Jem Rolls Attacks the Silence - A Sure & Steady Hand

Fringe Description: Funny · Silly · Poetic

Should you go and hear Jem Rolls attack the silence? Indisputably. He says he’s the only performer who puts his name in his title because he’s not wanted by the police, but I see now that he puts it there because he has a following that will go to anything that starts with “Jem Rolls.” I’ve now joined that group. 

Most frequent Fringers have met Jem Rolls in line-ups. He works hard for his audience. I prefer my line-up performances more subtle, kind of sweet and a little hesitant. I’m Canadian after all.  So I hadn’t been attracted to this large, fast-speaking man who bragged about how many stars he had in his reviews.

On the other hand, I like performances to take hold of the situation and lead me through the hour with a sure and steady hand. Jem Rolls leads. You follow. The interesting thing is he’s speaking very, very fast (and as many have noted he articulates every polysyllabic word) but you don’t feel badly if you don’t keep up. He’s enjoying the words so much himself you can relax knowing there’s more there but that you’ll leave with lots to think about regardless of what you  miss. Indisputably.

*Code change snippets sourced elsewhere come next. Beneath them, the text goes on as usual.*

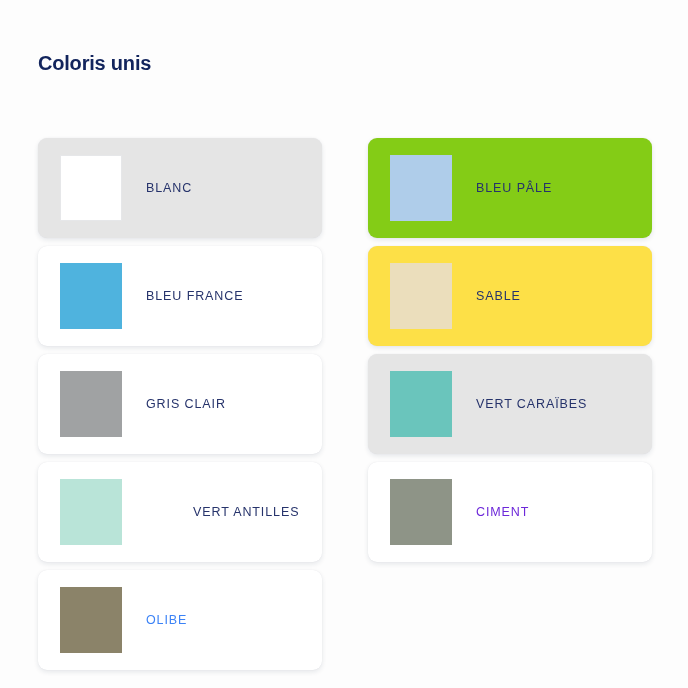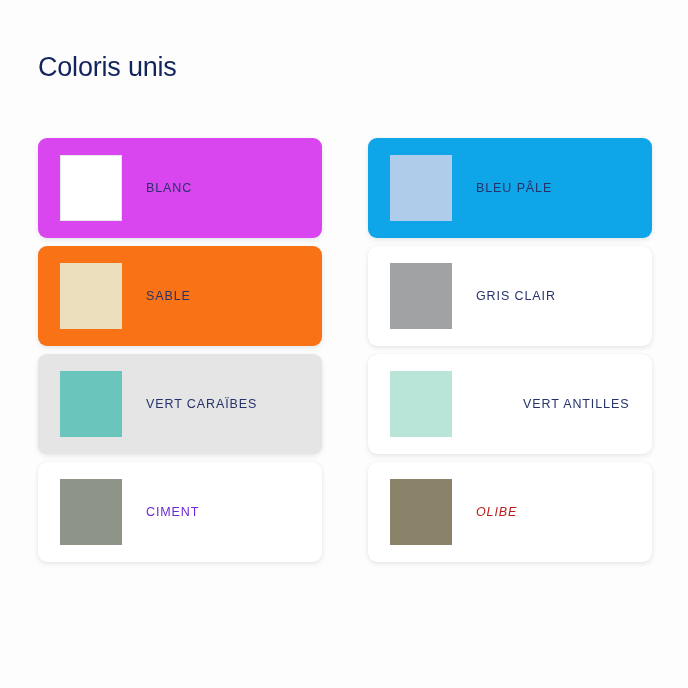"Coloris unis" .page-title { font-size: 27px -> 20px; font-weight: normal -> bold }
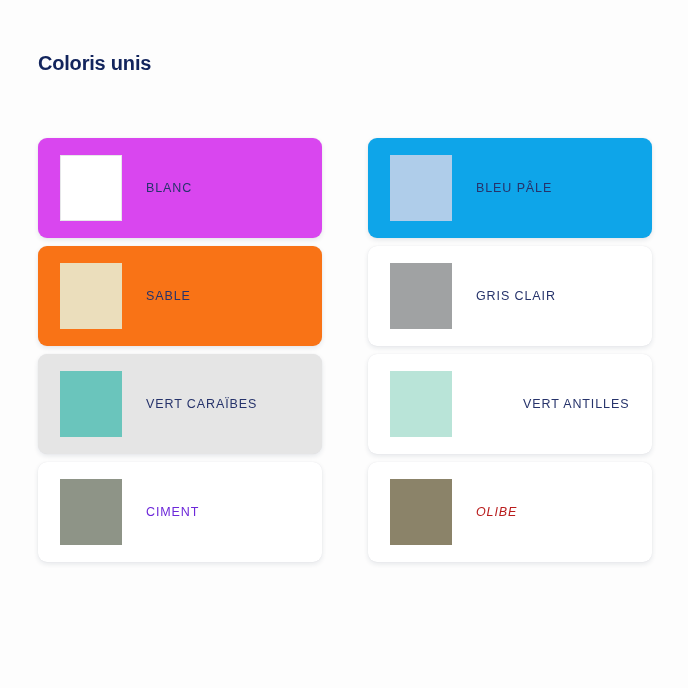"BLANC" div.color-card { background: #d946ef -> #e5e5e5 }
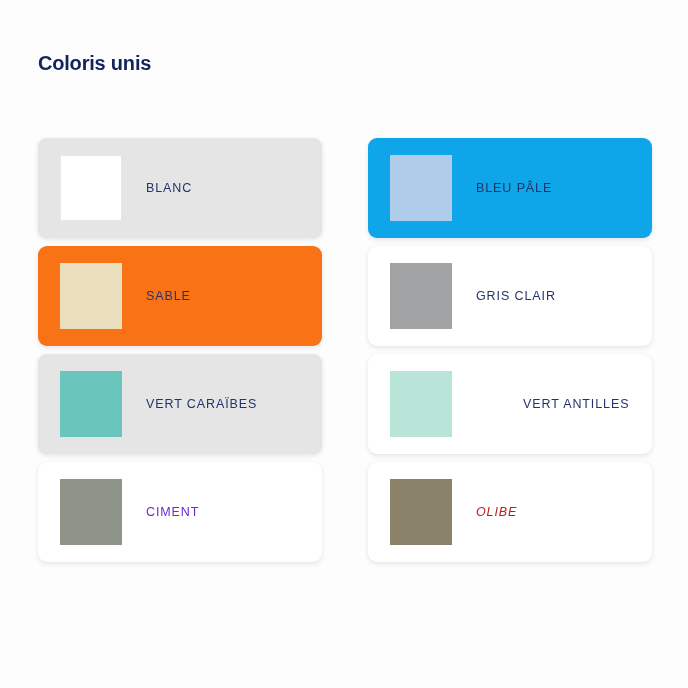"BLEU PÂLE" div.color-card { background: #0ea5e9 -> #84cc16 }
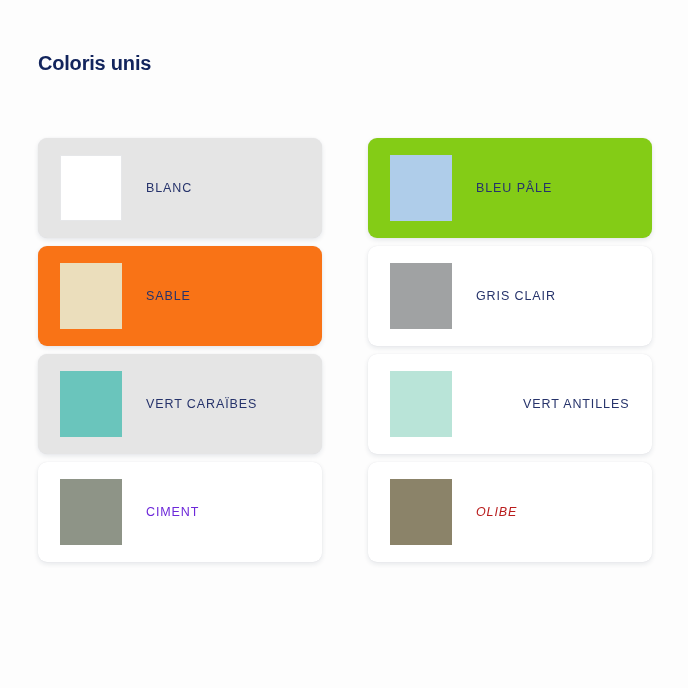"BLEU FRANCE" div.color-card { html: none -> <div> <div></div> <span>BLEU FRANCE</span> </div> }
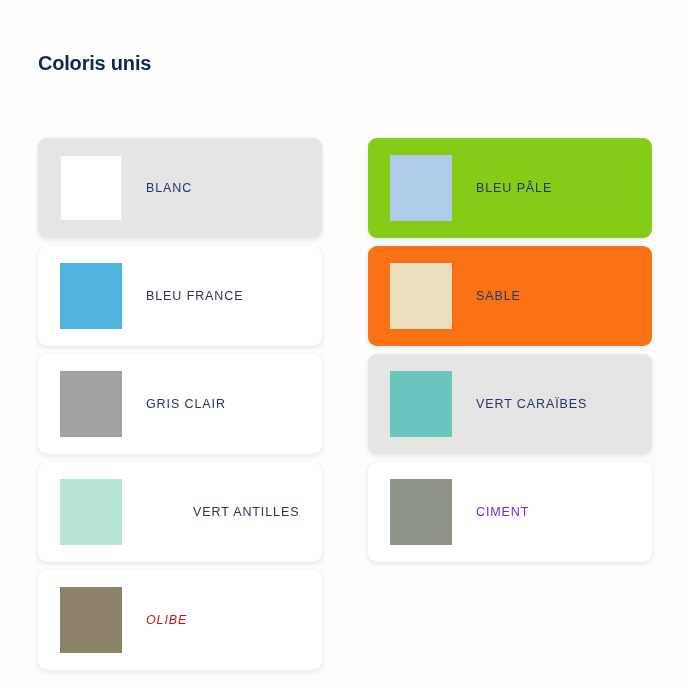"SABLE" div.color-card { background: #f97316 -> #fde047 }
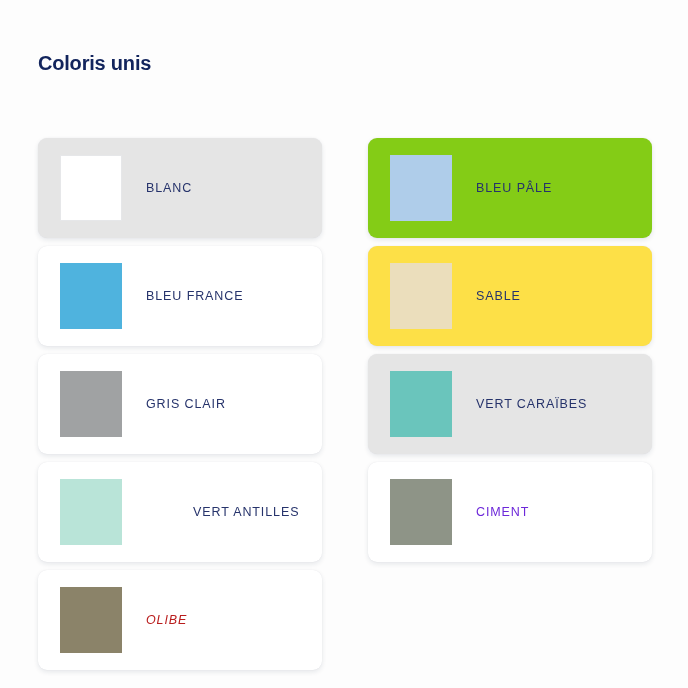"OLIBE" span.swatch-label { color: #b91c1c -> #3b82f6; font-style: italic -> none }
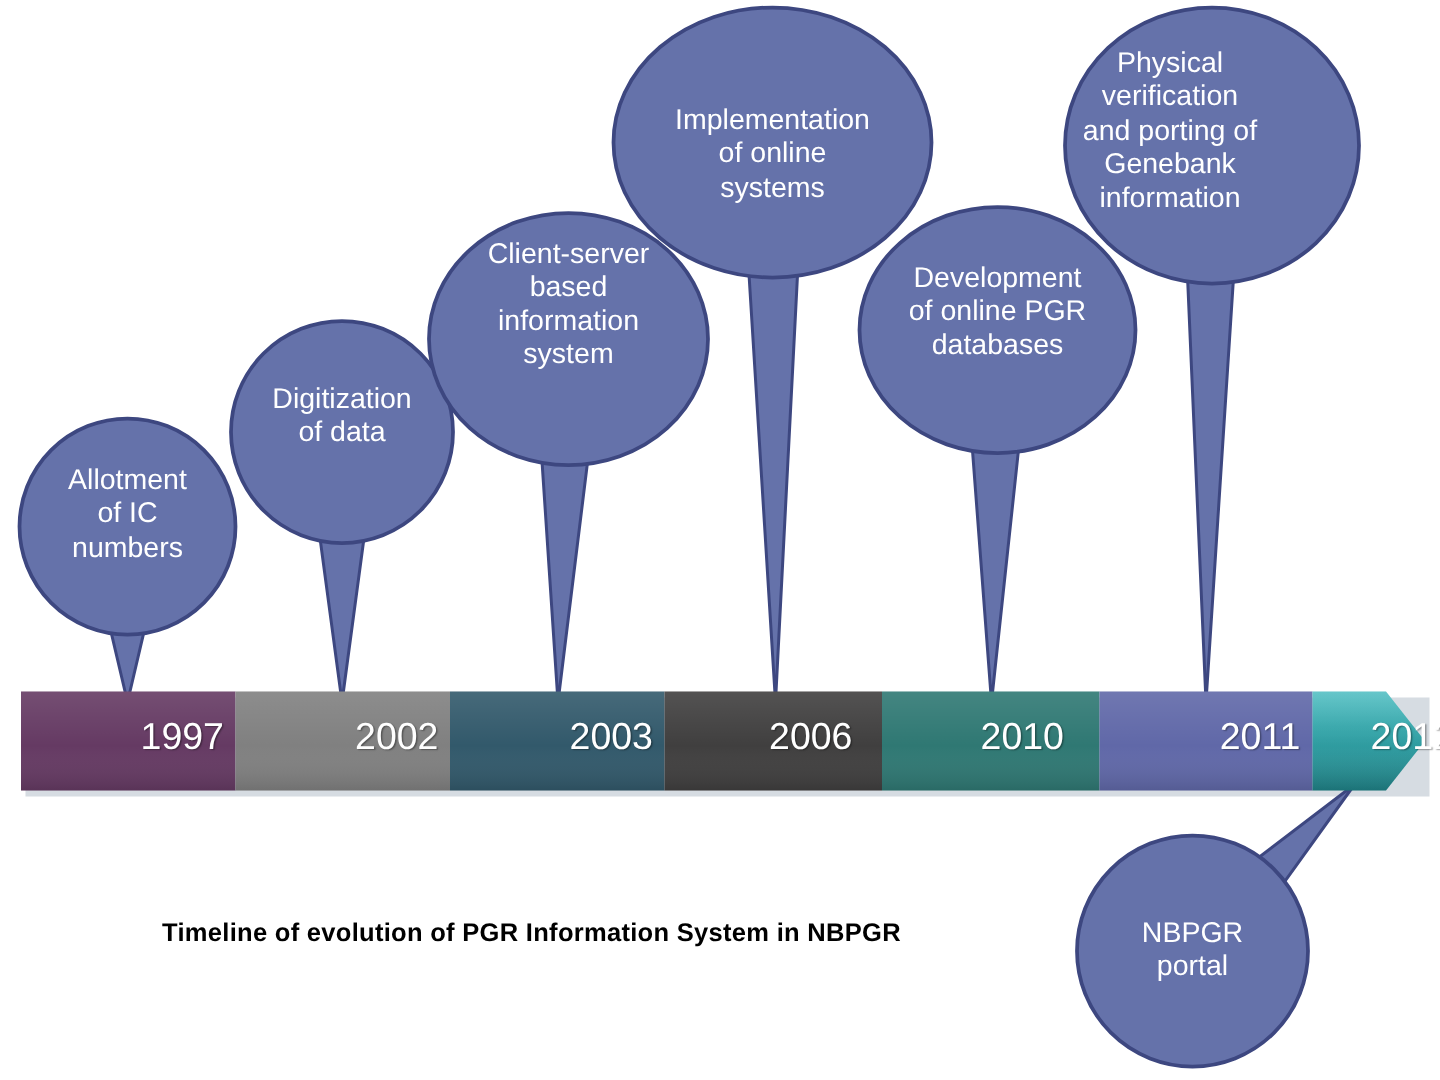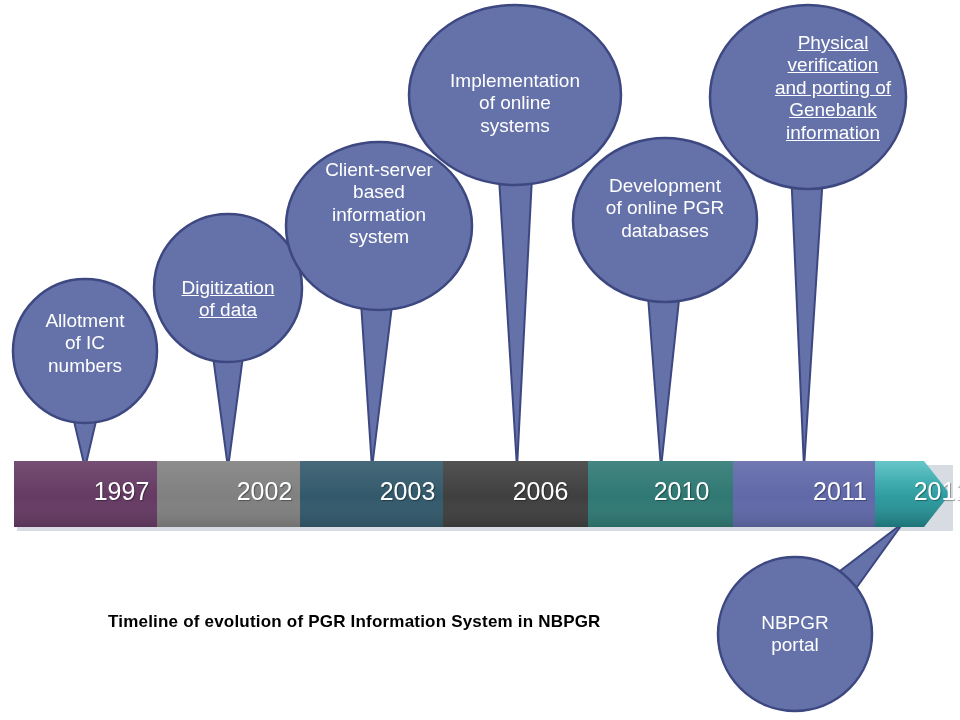"Physical" div.bubble-text { left: 729px -> 676px; text-decoration: underline -> none }
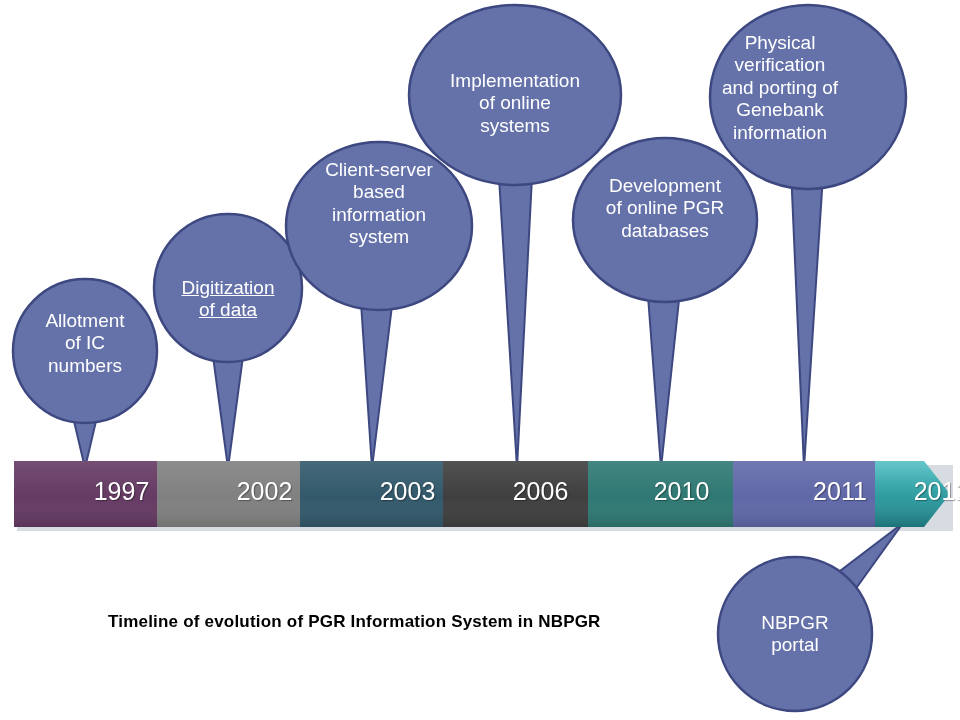"Digitization" div.bubble-text { text-decoration: underline -> none; top: 277px -> 256px }
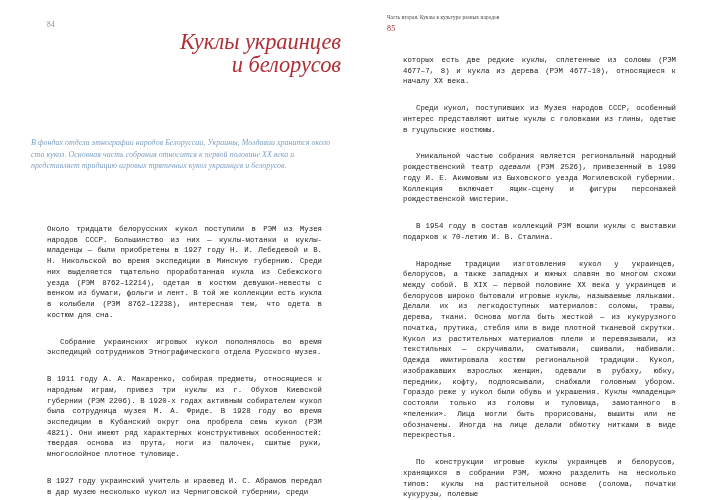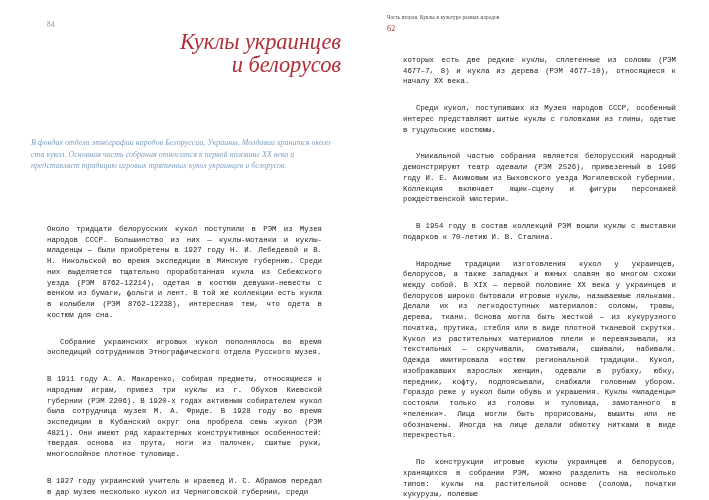"62" div.folio { text: 62 -> 85 }
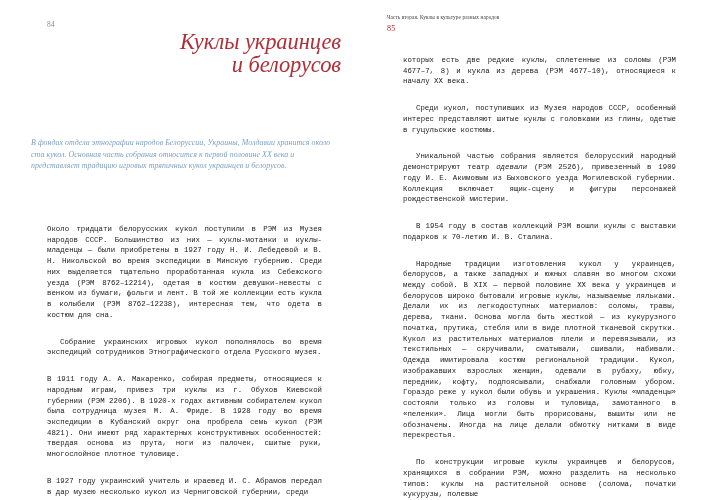"Уникальной частью собрания является" span { text: белорусский народный демонстрируют -> региональный народный рождественский }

His shirt is already damp within minutes and he talks about the danger of sitting in the front row for his performance. And he tells about the physical dangers of being of being a poet. Between the poems, he gives context and commentary in a more conversational style. The rhythm between the two modes is skillful. 

I loved The Love Poem and the image of a heart being two question marks mirroring each other. 
After a string of critique to both the New Britain and the New Canada, he thanks Canada for giving him a new start on life at age 38. All I can say is: I’m sorry. And you’re welcome.